Immune-associated transcription factors interact with the putative let-7i promoter following microbial stimulus. A, electrophoretic mobility shift assays were used to demonstrate interactions between nuclear factors and the let-7i promoter following infection. An oligonucleotide containing the proximal NFκB binding site did not shift when the nuclear extract from basal, uninfected cells was used.

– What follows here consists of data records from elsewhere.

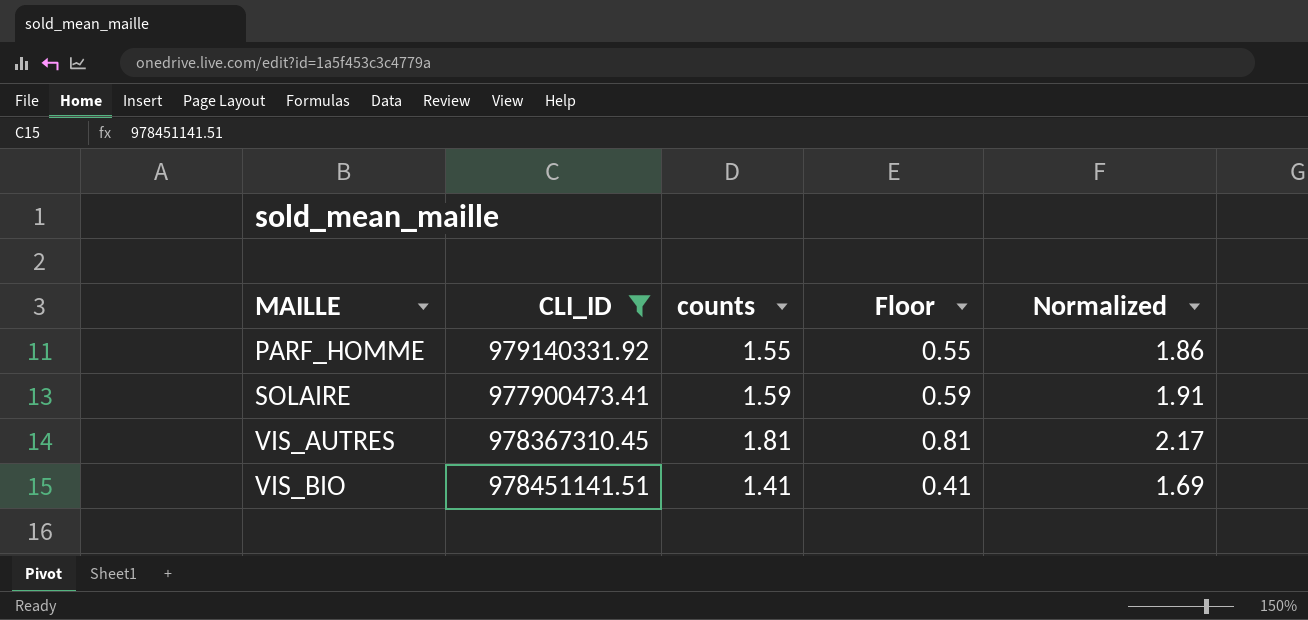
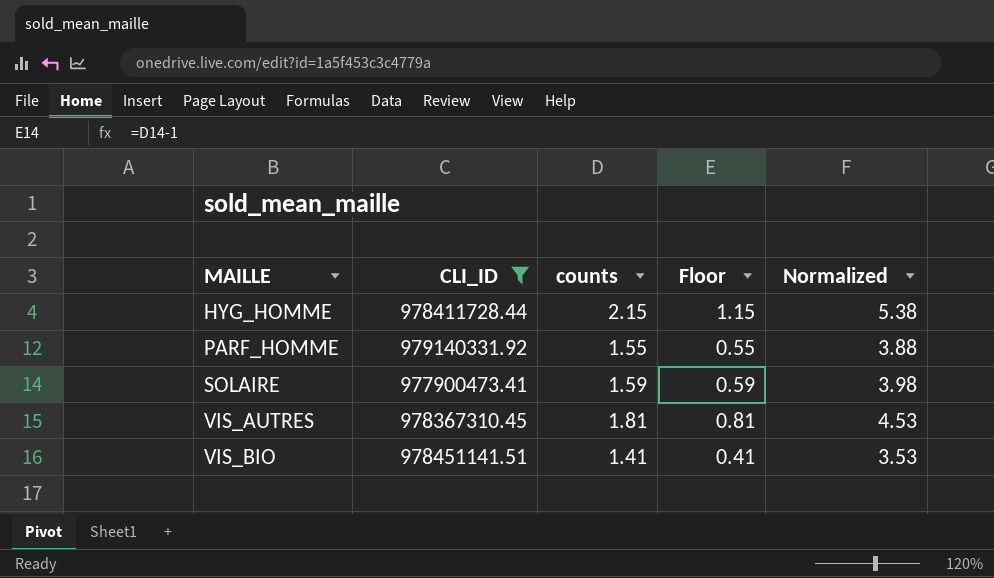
column Normalized | formula: [counts] * 1.2 -> [counts] * 2.5
row HYG_HOMME: none -> 978411728.44 | 2.15 | 1.15 | 5.38

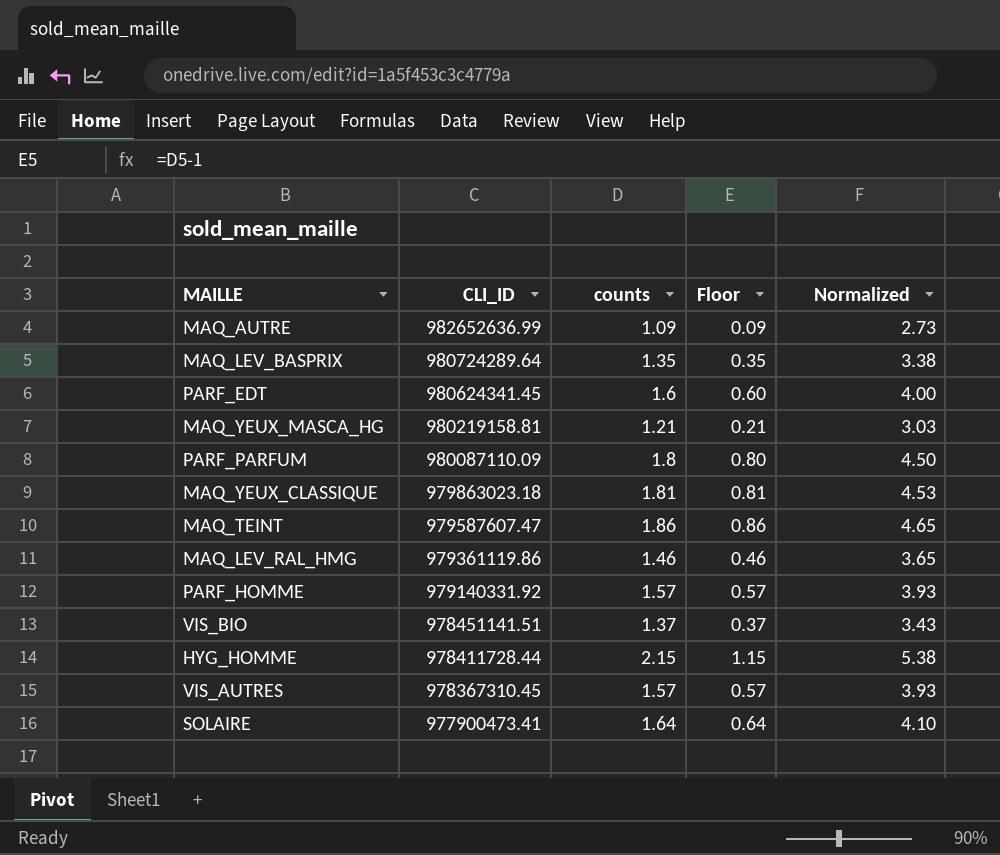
filter: CLI_ID <= 979140331.92 -> none
row order: MAILLE ascending -> CLI_ID descending
PARF_HOMME | counts: 1.55 -> 1.57
PARF_HOMME | Floor: 0.55 -> 0.57
PARF_HOMME | Normalized: 3.88 -> 3.93
VIS_BIO | counts: 1.41 -> 1.37
VIS_BIO | Floor: 0.41 -> 0.37
VIS_BIO | Normalized: 3.53 -> 3.43
VIS_AUTRES | counts: 1.81 -> 1.57
VIS_AUTRES | Floor: 0.81 -> 0.57
VIS_AUTRES | Normalized: 4.53 -> 3.93
SOLAIRE | counts: 1.59 -> 1.64
SOLAIRE | Floor: 0.59 -> 0.64
SOLAIRE | Normalized: 3.98 -> 4.10

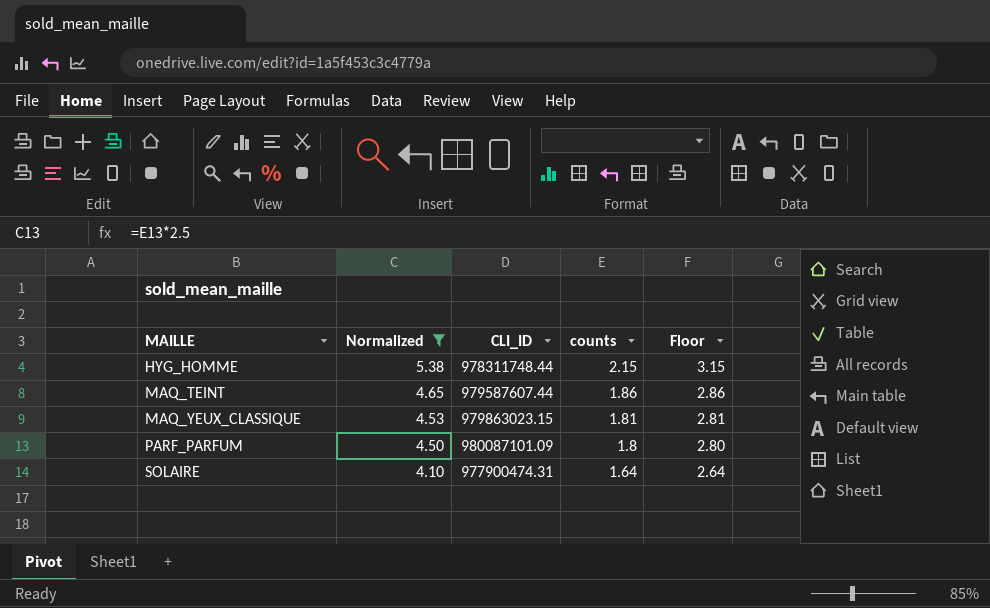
filter: none -> Normalized >= 4.10
row order: CLI_ID descending -> MAILLE ascending
column Normalized | position: 5 -> 2
column Floor | formula: [counts] - 1 -> [counts] + 1
HYG_HOMME | CLI_ID: 978411728.44 -> 978311748.44
MAQ_TEINT | CLI_ID: 979587607.47 -> 979587607.44
MAQ_YEUX_CLASSIQUE | CLI_ID: 979863023.18 -> 979863023.15
PARF_PARFUM | CLI_ID: 980087110.09 -> 980087101.09
SOLAIRE | CLI_ID: 977900473.41 -> 977900474.31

However, the same oligonucleotide demonstrated less mobility through the gel when the nuclear extract from C. parvum-infected cells was used. This interaction could be competed away using unlabeled oligonucleotide competimer. B, ChIP analysis demonstrated that both NFκB p50 (but not p65) and C/EBPβ interact with the let-7i promoter following microbial stimulus. ChIP analyses for the interleukin-8 promoter were performed as a positive control for p65 with both uninfected and C. parvum-infected H69 cells. C, quantitative PCR ChIP was also performed to verify the increased interaction between the let-7i promoter and the transcription factors NFκB p50 and C/EBPβ. A standard curve was generated using amplicons of a known copy number. The data are presented as the relative amount of the immunoprecipitated fraction compared with total input DNA. Data are represented as mean ± S.E. from four separate experiments. *, p < 0.05 compared with respective uninfected controls by ANOVA.